What was wrong with v1?
Three things.
The networking was over-engineered. I built a two-node WireGuard setup where a CloudWatch alarm would trigger a Lambda to move an Elastic IP from the primary EC2 node to a standby node on failure. Looked great on paper. Then I found a gap I had documented myself: the failover Lambda moved the Elastic IP but never updated the VPC route table. The route table still pointed at EC2 node 0's ENI after failover. That means traffic from Lambda would still hit the old interface. What I had was not high availability. It was a more complicated single point of failure.
The application had no real financial data model. PayCore had one table: transaction. You could queue a payment, Lambda would validate it, status would get patched back. That demonstrates async processing. It does not demonstrate a payment backend. A payment backend needs accounts, ledger entries, and idempotency. Without those three things you are building a webhook relay, not a financial system.

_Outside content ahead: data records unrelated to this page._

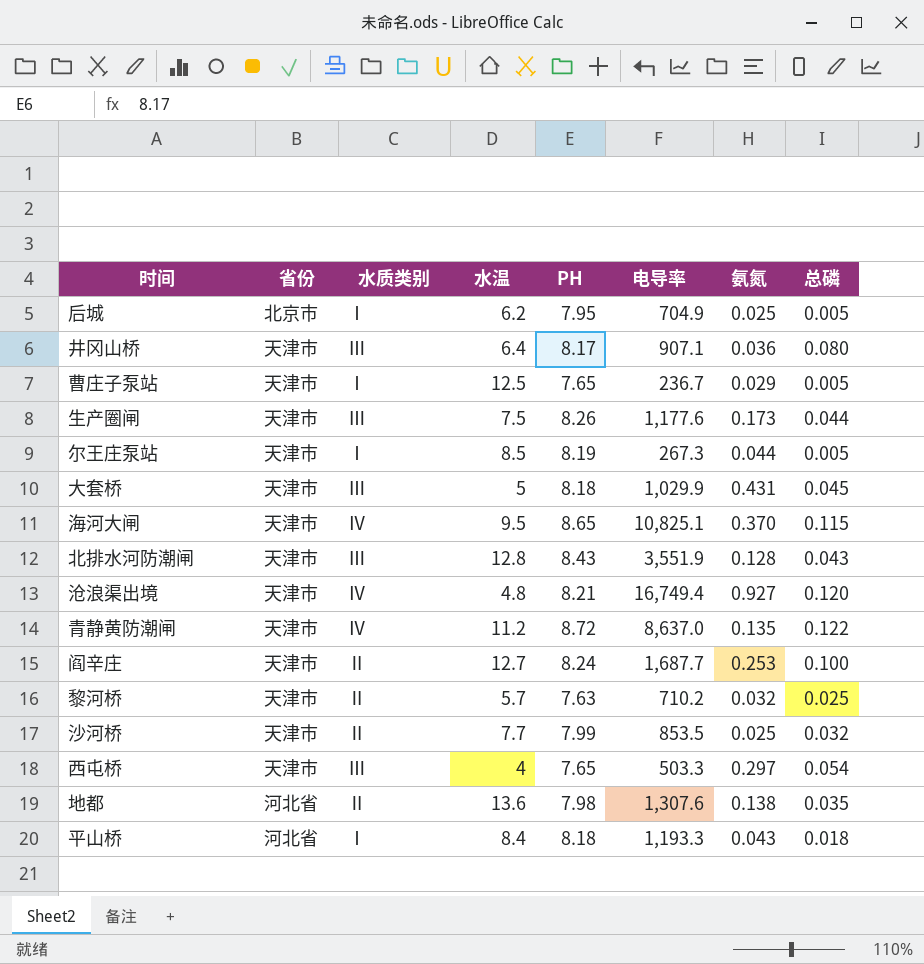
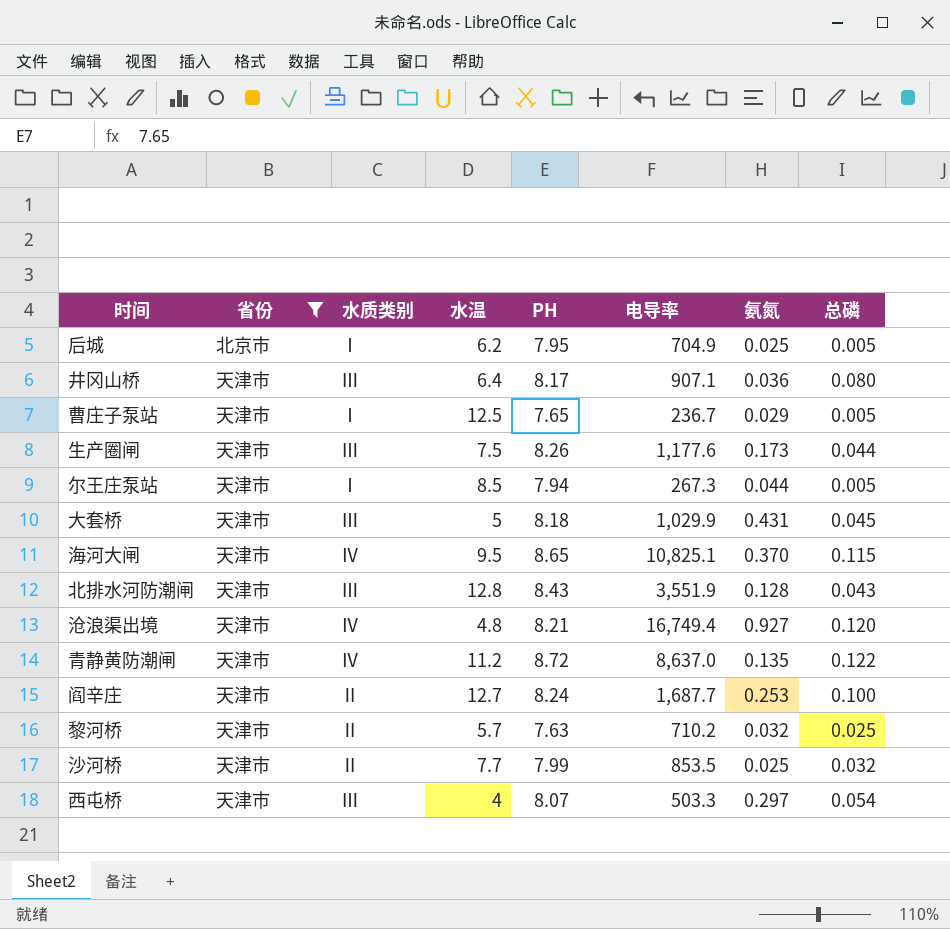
filter: none -> 省份 != 河北省
尔王庄泵站 | PH: 8.19 -> 7.94
西屯桥 | PH: 7.65 -> 8.07

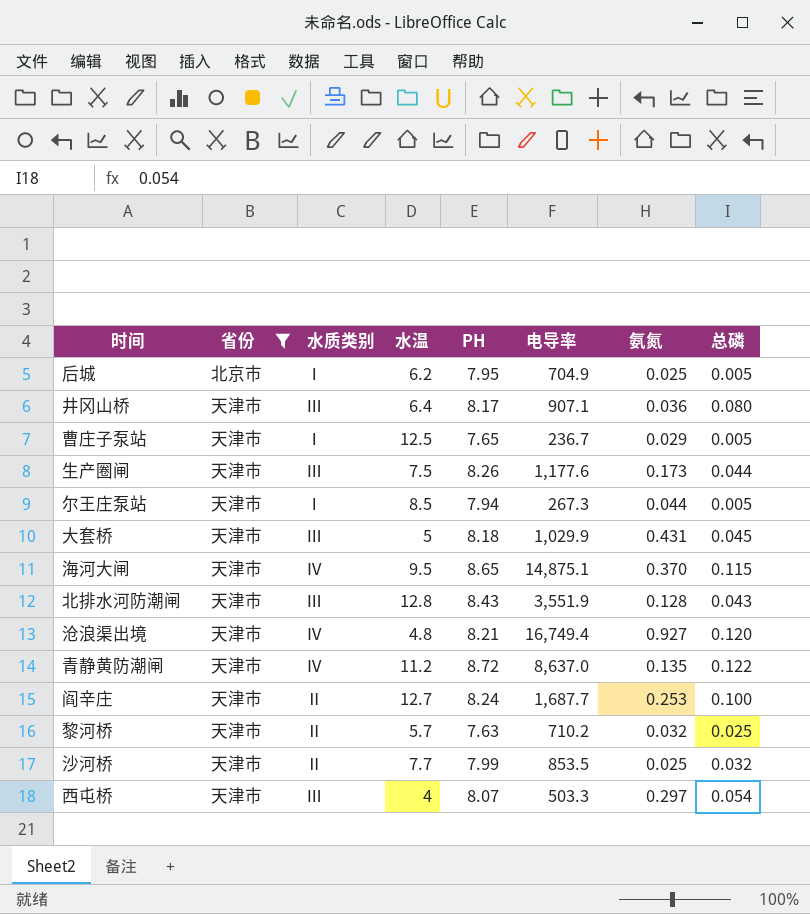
海河大闸 | 电导率: 10,825.1 -> 14,875.1

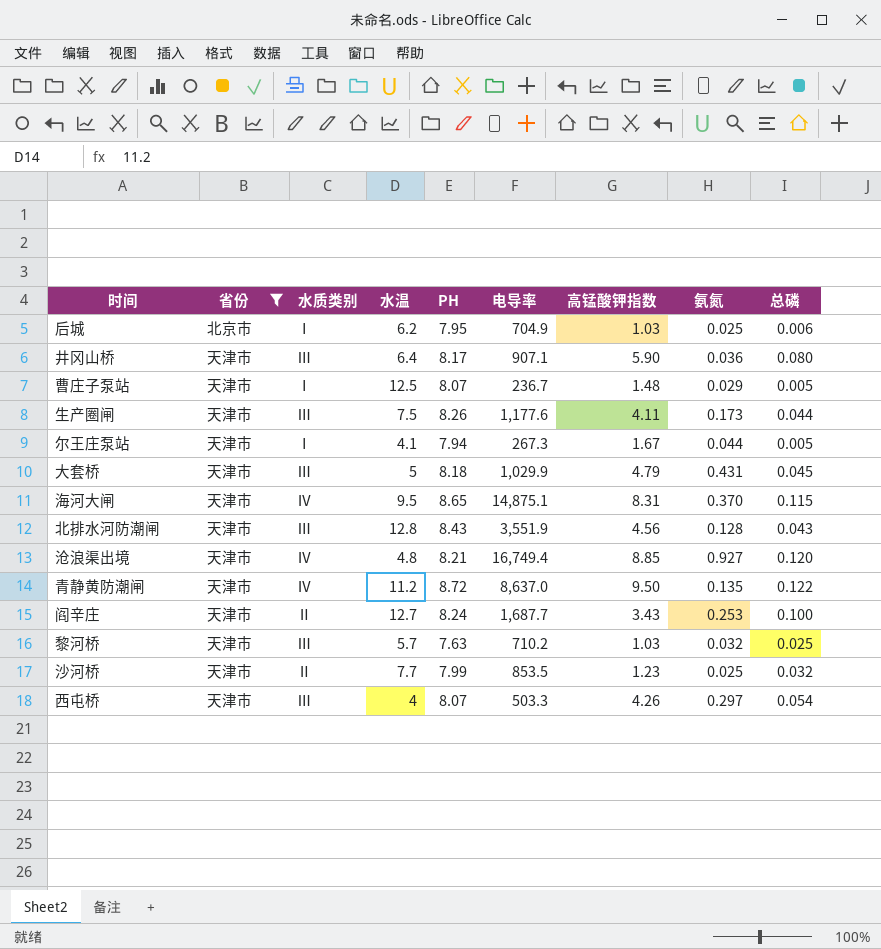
column 高锰酸钾指数 | position: none -> 7
后城 | 总磷: 0.005 -> 0.006
曹庄子泵站 | PH: 7.65 -> 8.07
尔王庄泵站 | 水温: 8.5 -> 4.1
黎河桥 | 水质类别: Ⅱ -> Ⅲ

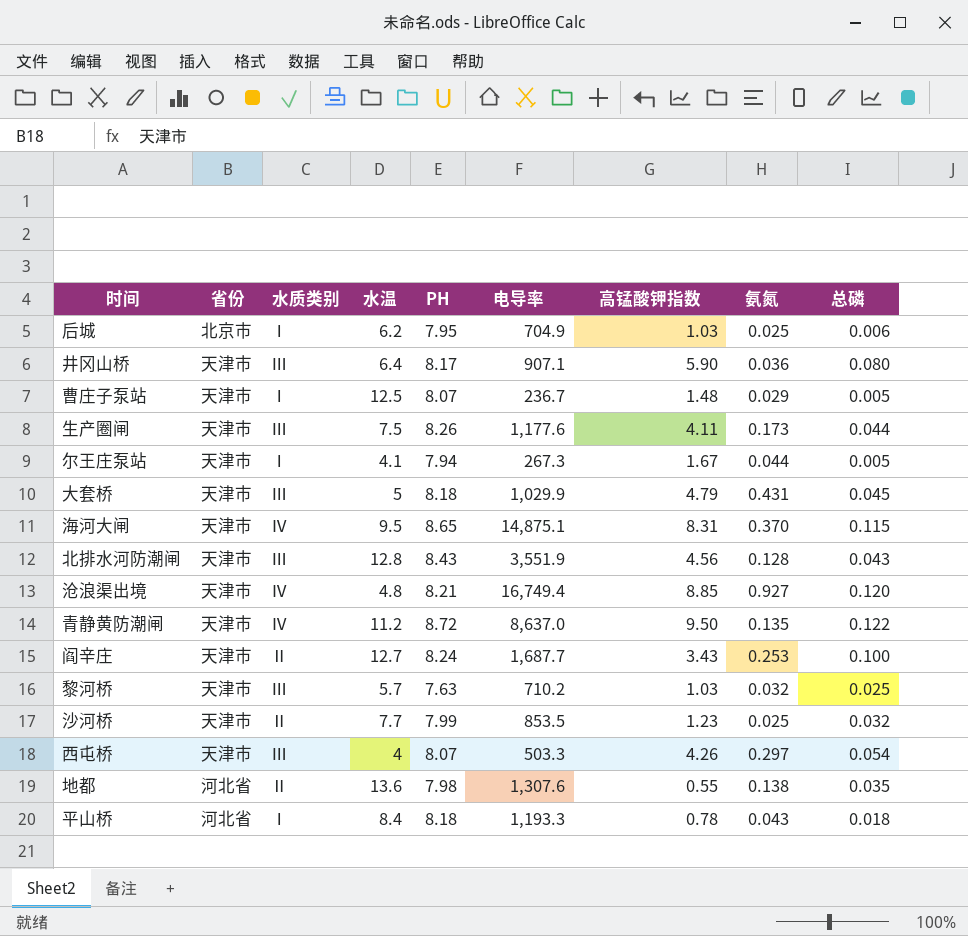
filter: 省份 != 河北省 -> none

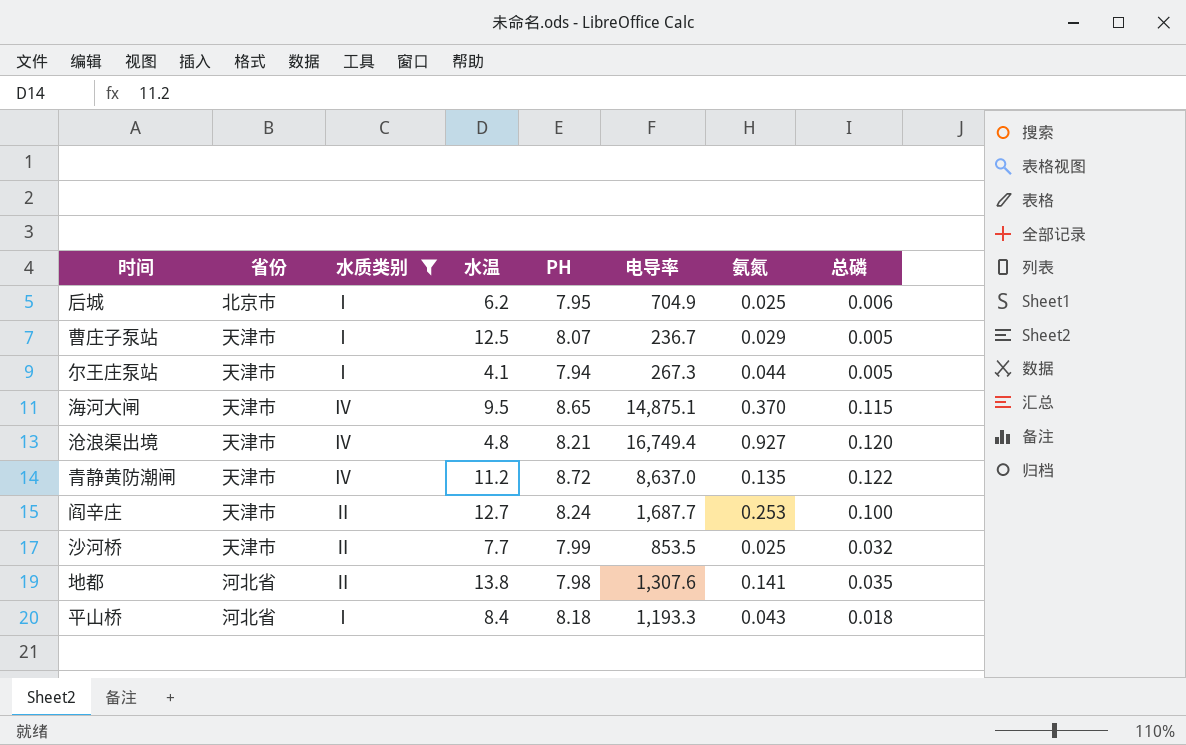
filter: none -> 水质类别 != Ⅲ
column 高锰酸钾指数 | position: 7 -> none
地都 | 水温: 13.6 -> 13.8
地都 | 氨氮: 0.138 -> 0.141

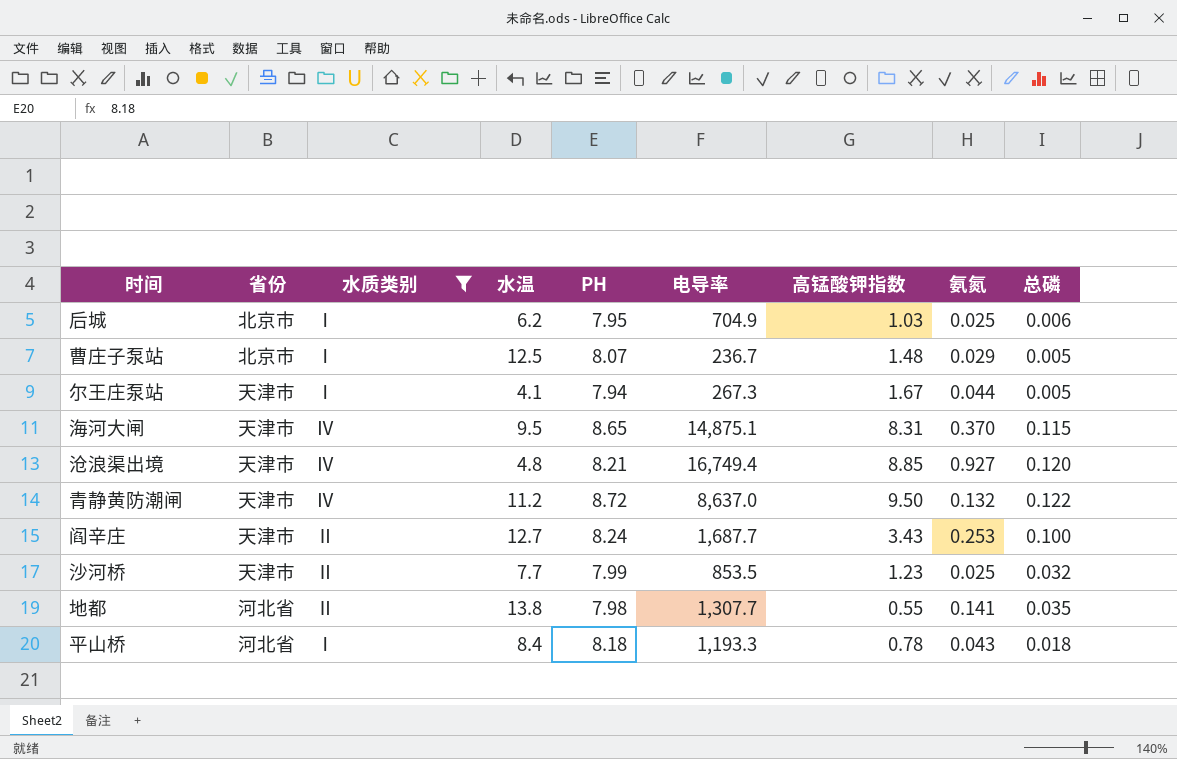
column 高锰酸钾指数 | position: none -> 7
曹庄子泵站 | 省份: 天津市 -> 北京市
青静黄防潮闸 | 氨氮: 0.135 -> 0.132
地都 | 电导率: 1,307.6 -> 1,307.7

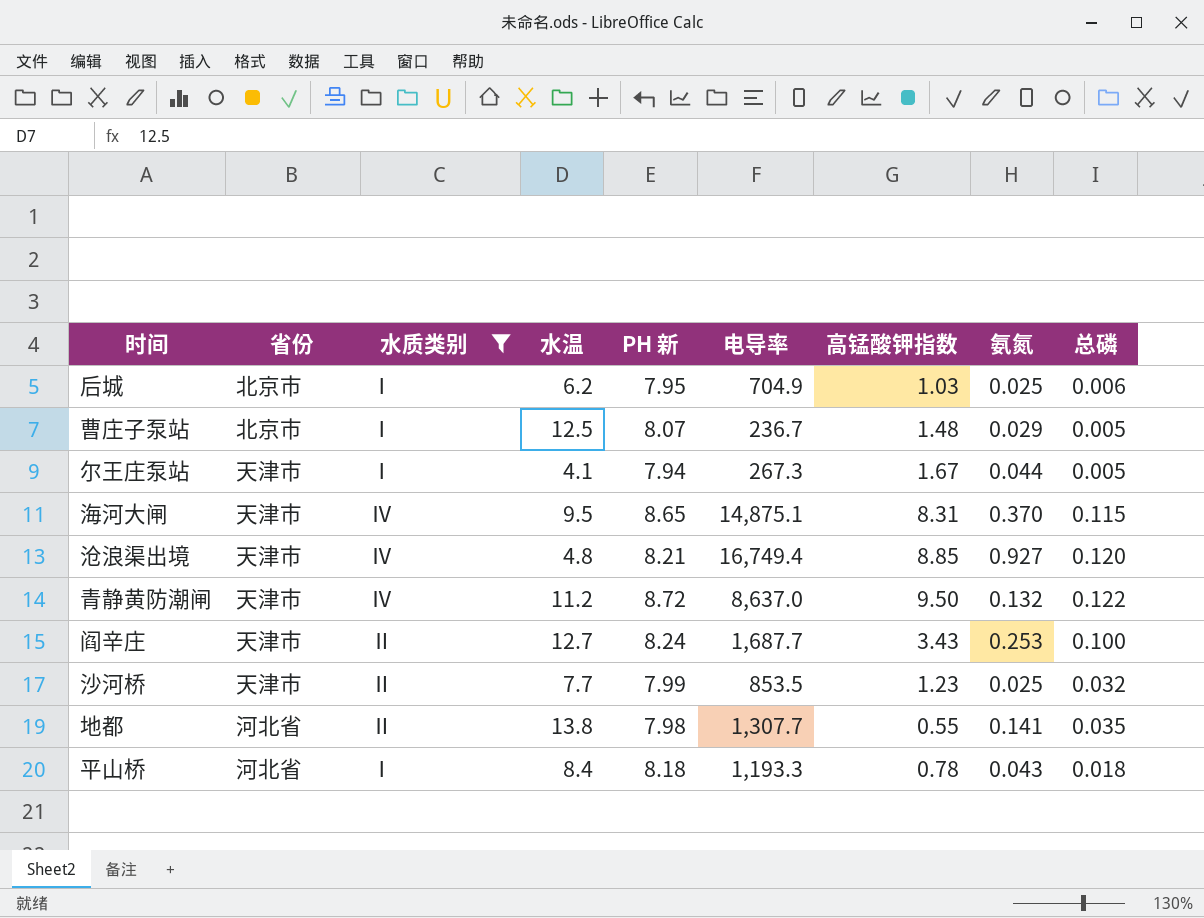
column name: PH -> PH 新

There was no observability. I could deploy the thing but I could not show I was able to operate it. Every Cloud and SRE role I have applied to at financial institutions, telcos, or larger tech companies lists Prometheus and Grafana. My project had nothing.
v2 fixes all three.
The networking got simpler
I removed the dual-EC2 failover setup entirely. PayCore now runs a single EC2 instance as the WireGuard gateway, one public subnet, one route table. The Elastic IP is still there for address stability. There is no failover automation.
This is the honest call. At homelab scale, the two-node setup added operational complexity without actually delivering HA because of the route table gap. At real enterprise scale, the right answer is AWS Site-to-Site VPN or AWS Transit Gateway with redundant tunnels. Both handle route propagation automatically. AWS Site-to-Site VPN is around $0.05 per hour per connection, roughly $36 a month. The cost of managing WireGuard HA yourself, patching it, monitoring tunnel health, scripting route updates, and testing failover paths, does not make sense when a managed service exists that handles all of that.
I am genuinely curious how people running hybrid infrastructure in financial services or telco handle this in practice. If you have done it at scale, I want to know what the actual operational overhead looked like.
The app now has a proper financial data model
Three tables got added: accounts, ledger_entry, and idempotency_keys.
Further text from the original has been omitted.